Listed entries:
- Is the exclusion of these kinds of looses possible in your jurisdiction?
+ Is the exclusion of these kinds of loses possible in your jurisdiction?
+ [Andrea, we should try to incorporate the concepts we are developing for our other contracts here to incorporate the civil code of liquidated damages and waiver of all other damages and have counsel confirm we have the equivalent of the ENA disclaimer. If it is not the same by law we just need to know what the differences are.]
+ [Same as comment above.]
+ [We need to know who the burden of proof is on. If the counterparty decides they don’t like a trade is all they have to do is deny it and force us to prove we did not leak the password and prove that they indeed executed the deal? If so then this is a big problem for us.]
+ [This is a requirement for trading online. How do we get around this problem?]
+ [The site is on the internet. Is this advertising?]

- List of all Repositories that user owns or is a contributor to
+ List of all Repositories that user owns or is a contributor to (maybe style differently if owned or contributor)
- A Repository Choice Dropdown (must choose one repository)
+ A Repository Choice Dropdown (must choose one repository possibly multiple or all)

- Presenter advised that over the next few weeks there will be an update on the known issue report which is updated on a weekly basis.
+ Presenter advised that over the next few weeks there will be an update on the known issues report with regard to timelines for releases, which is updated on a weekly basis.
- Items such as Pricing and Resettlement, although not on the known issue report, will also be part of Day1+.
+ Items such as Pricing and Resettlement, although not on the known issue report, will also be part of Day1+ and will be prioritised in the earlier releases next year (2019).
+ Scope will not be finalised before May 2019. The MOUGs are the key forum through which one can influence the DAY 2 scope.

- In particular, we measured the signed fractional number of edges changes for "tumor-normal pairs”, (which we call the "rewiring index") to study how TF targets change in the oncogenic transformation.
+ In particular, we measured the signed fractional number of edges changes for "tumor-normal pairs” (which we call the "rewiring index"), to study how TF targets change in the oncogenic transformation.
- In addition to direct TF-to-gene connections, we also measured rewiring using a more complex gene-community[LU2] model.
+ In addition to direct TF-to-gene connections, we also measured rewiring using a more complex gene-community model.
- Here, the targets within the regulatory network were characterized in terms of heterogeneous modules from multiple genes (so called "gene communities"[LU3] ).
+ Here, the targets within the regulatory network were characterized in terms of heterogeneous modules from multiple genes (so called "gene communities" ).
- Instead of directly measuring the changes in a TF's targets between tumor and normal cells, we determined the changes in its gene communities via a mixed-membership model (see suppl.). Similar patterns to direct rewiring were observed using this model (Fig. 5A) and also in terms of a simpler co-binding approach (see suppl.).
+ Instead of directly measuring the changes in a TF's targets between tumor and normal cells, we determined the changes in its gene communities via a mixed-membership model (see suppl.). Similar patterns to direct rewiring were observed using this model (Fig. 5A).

Aim of the exercise:
For the listing above, print only the lines starting at the line containing "around this problem?]" and ending at the line containing "owned or contributor)", exactly, both included.

Exercise output:
+ [This is a requirement for trading online. How do we get around this problem?]
+ [The site is on the internet. Is this advertising?]

- List of all Repositories that user owns or is a contributor to
+ List of all Repositories that user owns or is a contributor to (maybe style differently if owned or contributor)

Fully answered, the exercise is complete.